JOHANNESBURG (Reuters) - South African President Jacob Zuma will visit Tripoli next week for talks with Libyan leader Muammar Gaddafi and is optimistic that the meeting could help find a lasting solution to the Libyan crisis.
Zuma spokesman Zizi Kodwa told Reuters Television that the visit, on behalf of the African Union (AU), was aimed at seeking an immediate end to hostilities in line with a roadmap drawn up by the regional body in March.
The South African president headed an AU mission to Tripoli in April but the bid to halt the civil war collapsed within hours when rebels said shelling was continuing despite Gaddafi agreeing to a ceasefire.
The AU does not have a good track record in brokering peace deals, having failed recently to end conflicts or disputes in Somalia, Madagascar and Ivory Coast.
“The president is optimistic, very optimistic, that on behalf of the AU Monday’s meeting will help in some way to find a lasting solution to the Libyan problem,” Kodwa said.
In a separate statement, the presidency described as “misleading” reports that the visit was to discuss an exit strategy for Gaddafi. Johannesburg-based Talk Radio 702 earlier reported that that was the intention of the visit.
Some analysts say South Africa, which has played host to ousted leaders from Madagascar and Haiti, could play a key role in finding a home for Gaddafi.
The two countries have certainly had close ties in the past. When he was released from prison, Nelson Mandela visited Libya to thank Gaddafi for his support in the fight against apartheid.
Kodwa said there was greater need to find a solution to the Libyan conflict.
“To the world, to Africa, particularly to the AU, there is a greater need to find a lasting ... immediate solution in order to arrest the deteriorating humanitarian crisis, the continued conflict and bombing in that country to make sure we bring about everlasting stability in Libya,” Kodwa said.

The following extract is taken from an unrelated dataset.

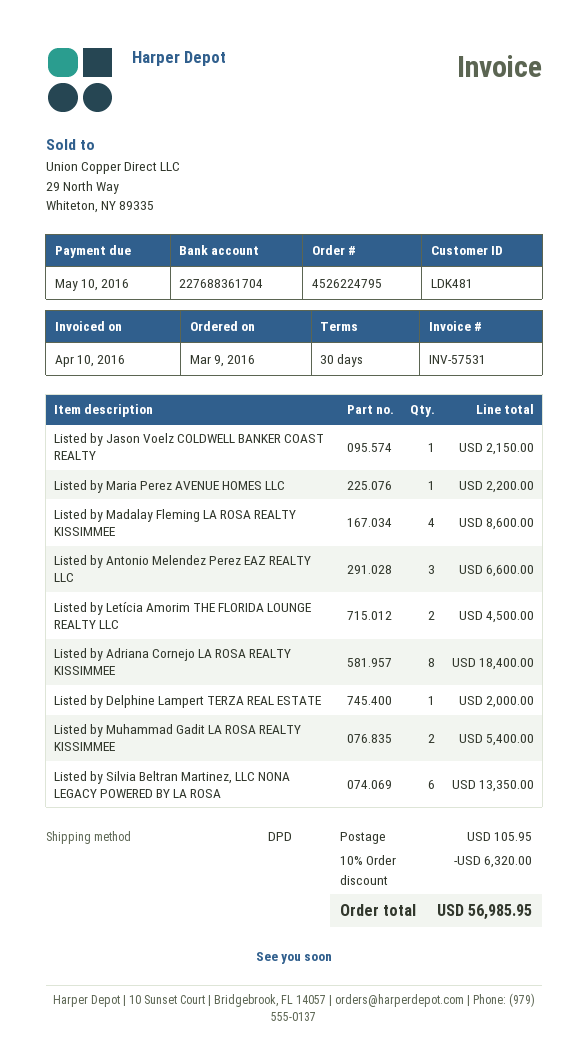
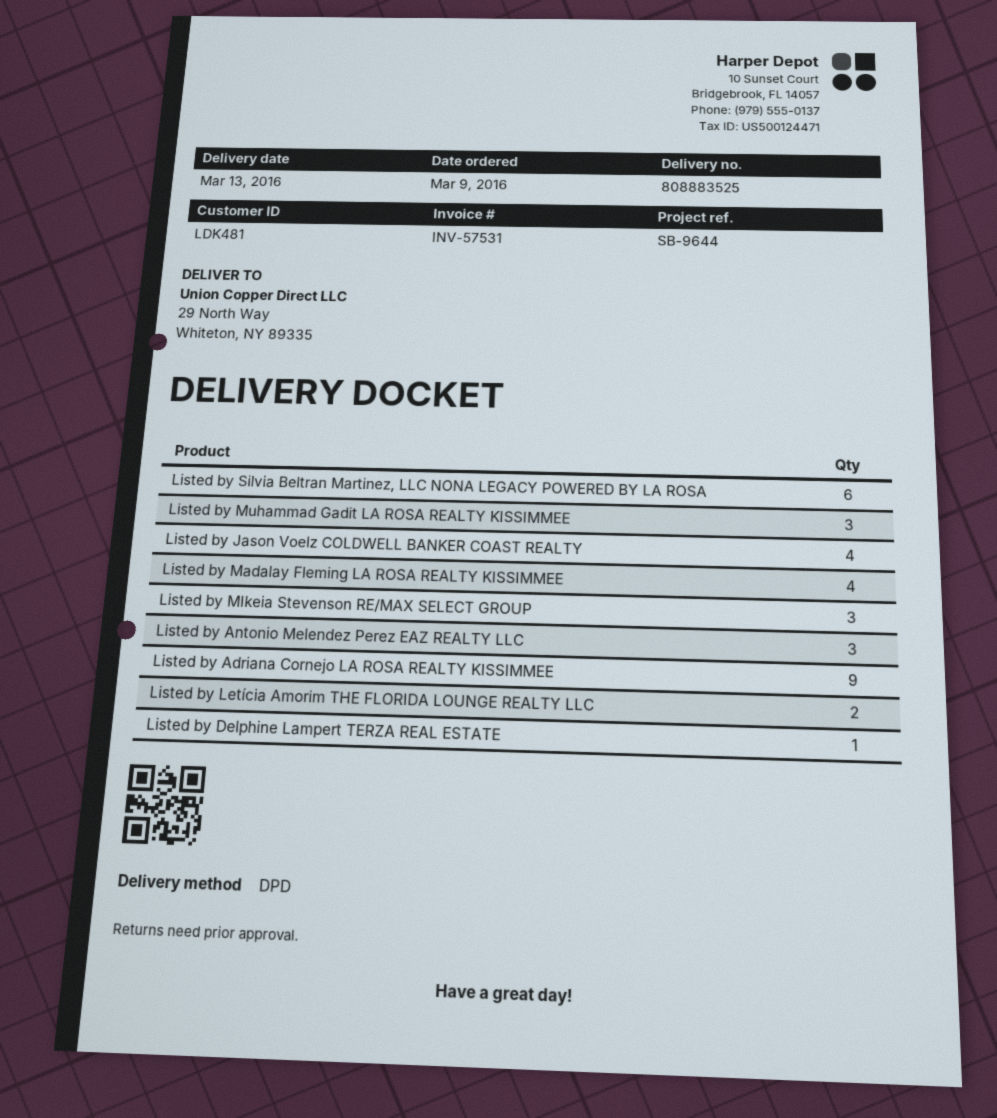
Listed by Jason Voelz COLDWELL BANKER COAST REALTY: 1 -> 4
Listed by Maria Perez AVENUE HOMES LLC: 1 -> none
Listed by Adriana Cornejo LA ROSA REALTY KISSIMMEE: 8 -> 9
Listed by Muhammad Gadit LA ROSA REALTY KISSIMMEE: 2 -> 3
Listed by MIkeia Stevenson RE/MAX SELECT GROUP: none -> 3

A South African official, speaking on condition of anonymity, said the aim of the latest effort from the African Union was “to seek a breakthrough.”
Last week, South Africa accused Libya of misleading it over the fate of a South African photographer now believed to be dead after being shot and abandoned in the desert by forces loyal to Gaddafi.
South Africa’s ruling African National Congress said it was incensed by the use of deadly force against civilians and journalists and accused Libya of dishonesty.